#### [INSTRUCTIONS FOR THE TASK]
Only one stretch of the records below is wanted: the lines from the one holding "performance distributed inference on Kubernetes with llm-d" through the one holding "adoption risk and maintenance cost.". Return it exactly, both ends included.

#### [SUPPLIED DATA]
______

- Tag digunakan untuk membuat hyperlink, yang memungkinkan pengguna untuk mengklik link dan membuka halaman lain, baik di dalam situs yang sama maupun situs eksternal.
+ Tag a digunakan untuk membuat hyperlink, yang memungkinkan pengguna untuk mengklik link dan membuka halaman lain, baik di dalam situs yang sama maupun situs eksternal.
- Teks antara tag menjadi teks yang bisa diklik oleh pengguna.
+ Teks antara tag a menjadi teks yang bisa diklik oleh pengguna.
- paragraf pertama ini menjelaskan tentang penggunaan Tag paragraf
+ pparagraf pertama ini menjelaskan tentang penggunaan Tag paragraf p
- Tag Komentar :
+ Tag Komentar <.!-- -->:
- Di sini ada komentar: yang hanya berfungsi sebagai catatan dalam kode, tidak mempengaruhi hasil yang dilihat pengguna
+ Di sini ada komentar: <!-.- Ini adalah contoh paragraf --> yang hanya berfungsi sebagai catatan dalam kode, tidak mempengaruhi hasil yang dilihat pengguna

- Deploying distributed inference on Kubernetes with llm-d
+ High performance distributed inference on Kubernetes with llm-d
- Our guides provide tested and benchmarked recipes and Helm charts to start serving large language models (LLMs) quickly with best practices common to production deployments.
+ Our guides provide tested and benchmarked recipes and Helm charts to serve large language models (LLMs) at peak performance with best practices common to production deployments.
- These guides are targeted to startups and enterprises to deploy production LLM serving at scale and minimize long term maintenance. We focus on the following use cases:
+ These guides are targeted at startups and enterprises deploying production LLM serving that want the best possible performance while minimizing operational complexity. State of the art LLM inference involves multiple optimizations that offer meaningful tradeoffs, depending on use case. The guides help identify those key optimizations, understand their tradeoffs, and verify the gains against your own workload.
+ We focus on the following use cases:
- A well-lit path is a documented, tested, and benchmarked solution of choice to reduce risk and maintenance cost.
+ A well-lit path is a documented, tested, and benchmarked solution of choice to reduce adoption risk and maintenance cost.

______

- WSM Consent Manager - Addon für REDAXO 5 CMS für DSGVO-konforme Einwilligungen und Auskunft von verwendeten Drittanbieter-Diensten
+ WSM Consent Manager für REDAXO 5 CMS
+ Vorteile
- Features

______

#### [WRITTEN ANSWER]
+ High performance distributed inference on Kubernetes with llm-d
- Our guides provide tested and benchmarked recipes and Helm charts to start serving large language models (LLMs) quickly with best practices common to production deployments.
+ Our guides provide tested and benchmarked recipes and Helm charts to serve large language models (LLMs) at peak performance with best practices common to production deployments.
- These guides are targeted to startups and enterprises to deploy production LLM serving at scale and minimize long term maintenance. We focus on the following use cases:
+ These guides are targeted at startups and enterprises deploying production LLM serving that want the best possible performance while minimizing operational complexity. State of the art LLM inference involves multiple optimizations that offer meaningful tradeoffs, depending on use case. The guides help identify those key optimizations, understand their tradeoffs, and verify the gains against your own workload.
+ We focus on the following use cases:
- A well-lit path is a documented, tested, and benchmarked solution of choice to reduce risk and maintenance cost.
+ A well-lit path is a documented, tested, and benchmarked solution of choice to reduce adoption risk and maintenance cost.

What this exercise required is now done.